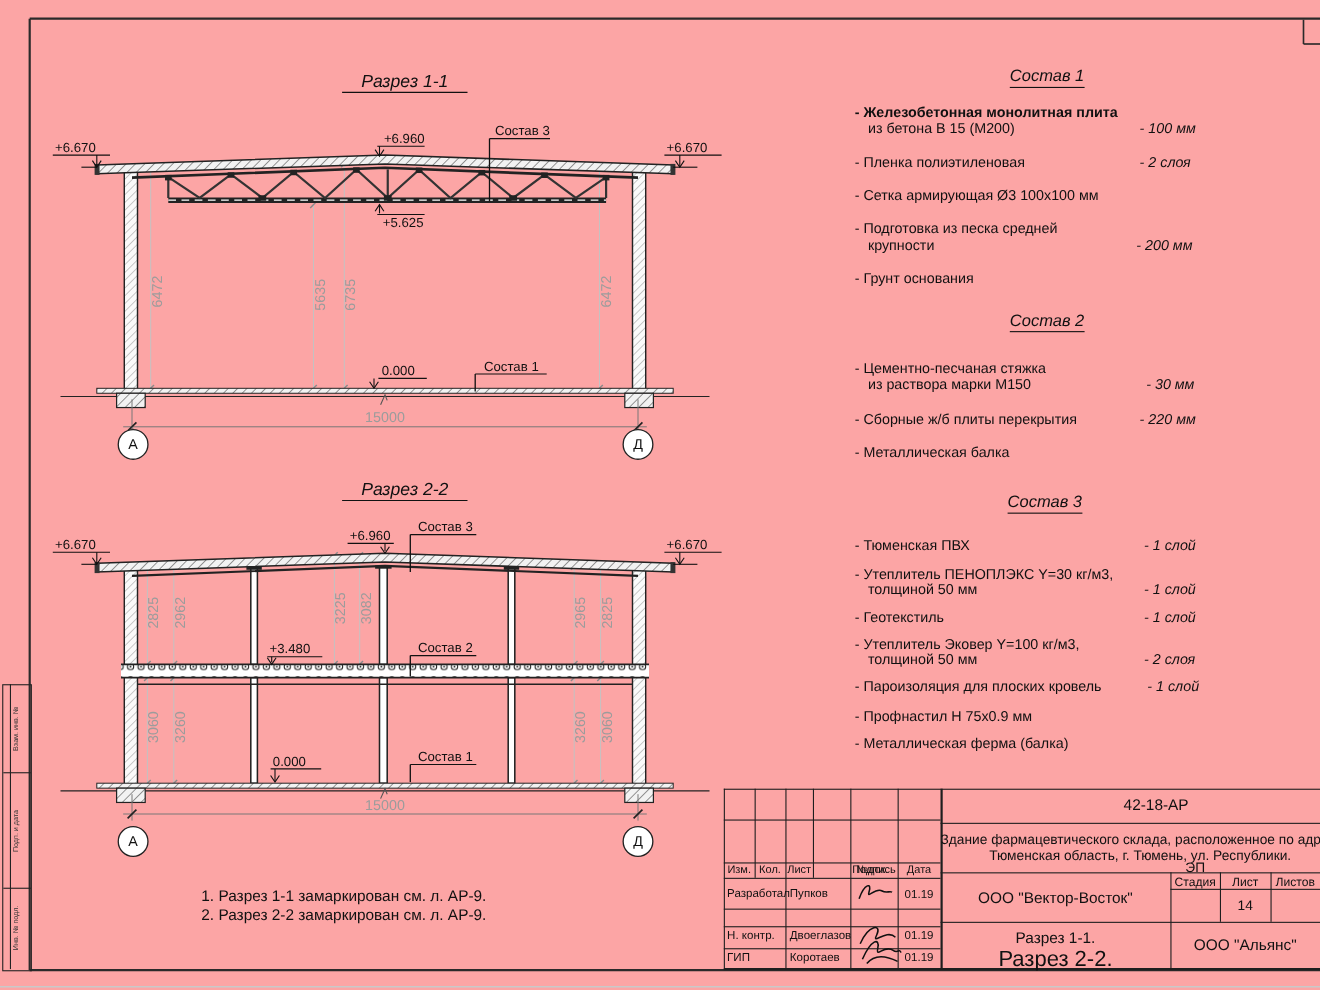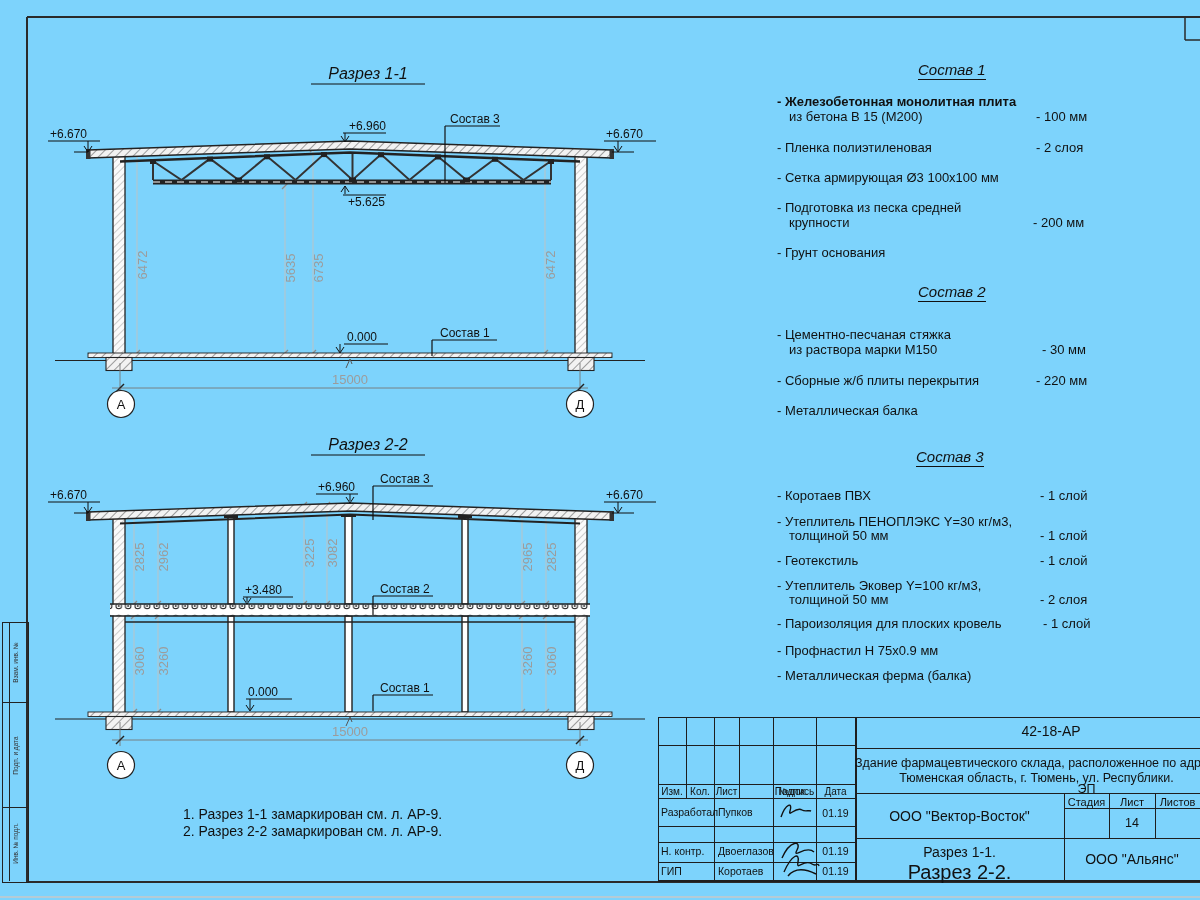--- a/index.html
+++ b/index.html
@@ -1,24 +1,24 @@
 <!DOCTYPE html>
 <html><head>
 <meta charset="utf-8">
 <style>
   html,body{margin:0;padding:0;background:#fff;}
-  #sheet{position:relative;width:1200px;height:900px;background:#7dd3fc;overflow:hidden;
+  #sheet{position:relative;width:1200px;height:900px;background:#fca5a5;overflow:hidden;
          font-family:"Liberation Sans", sans-serif;color:#111;}
   #draw-layer{position:absolute;left:0;top:0;z-index:1;}
   .abs{position:absolute;white-space:nowrap;}
   
   .c-title{position:absolute;font-style:italic;font-size:15px;border-bottom:1.2px solid #111;
            padding-bottom:1px;white-space:nowrap;z-index:2;}
   .c-line{position:absolute;font-size:13px;white-space:nowrap;z-index:2;}
-  .c-val{position:absolute;font-size:13px;white-space:nowrap;z-index:2;}
+  .c-val{position:absolute;font-size:13px;white-space:nowrap;z-index:2;font-style:italic;}
   
   .note{position:absolute;font-size:14px;white-space:nowrap;z-index:2;}
   
   .hl{position:absolute;background:#1e1e1e;height:1.4px;z-index:3;}
   .vl{position:absolute;background:#1e1e1e;width:1.4px;z-index:3;}
   .tb-txt{position:absolute;z-index:4;text-align:center;white-space:nowrap;}
   .tb-left{text-align:left;}
   
   #side-stamp{position:absolute;left:2px;top:622px;width:25px;height:259px;
               border:1.2px solid #222;z-index:3;}
@@ -323,21 +323,21 @@
   <span class="c-line" style="left:777px;top:327px;">- Цементно-песчаная стяжка</span>
   <span class="c-line" style="left:789px;top:342px;">из раствора марки М150</span>
   <span class="c-val" style="left:1042px;top:342px;">- 30 мм</span>
   <span class="c-line" style="left:777px;top:373px;">- Сборные ж/б плиты перекрытия</span>
   <span class="c-val" style="left:1036px;top:373px;">- 220 мм</span>
   <span class="c-line" style="left:777px;top:403px;">- Металлическая балка</span>
 </div>
 
 <div>
   <span class="c-title" style="left:916px;top:448px;">Состав 3</span>
-  <span class="c-line" style="left:777px;top:488px;">- Коротаев ПВХ</span>
+  <span class="c-line" style="left:777px;top:488px;">- Тюменская ПВХ</span>
   <span class="c-val" style="left:1040px;top:488px;">- 1 слой</span>
   <span class="c-line" style="left:777px;top:514px;">- Утеплитель ПЕНОПЛЭКС Y=30 кг/м3,</span>
   <span class="c-line" style="left:789px;top:528px;">толщиной 50 мм</span>
   <span class="c-val" style="left:1040px;top:528px;">- 1 слой</span>
   <span class="c-line" style="left:777px;top:553px;">- Геотекстиль</span>
   <span class="c-val" style="left:1040px;top:553px;">- 1 слой</span>
   <span class="c-line" style="left:777px;top:578px;">- Утеплитель Эковер Y=100 кг/м3,</span>
   <span class="c-line" style="left:789px;top:592px;">толщиной 50 мм</span>
   <span class="c-val" style="left:1040px;top:592px;">- 2 слоя</span>
   <span class="c-line" style="left:777px;top:616px;">- Пароизоляция для плоских кровель</span>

(TRY IT)
Show each line in the entries that holds the string "sheet".

(ANSWER TO THE PROBLEM)
-  #sheet{position:relative;width:1200px;height:900px;background:#7dd3fc;overflow:hidden;
+  #sheet{position:relative;width:1200px;height:900px;background:#fca5a5;overflow:hidden;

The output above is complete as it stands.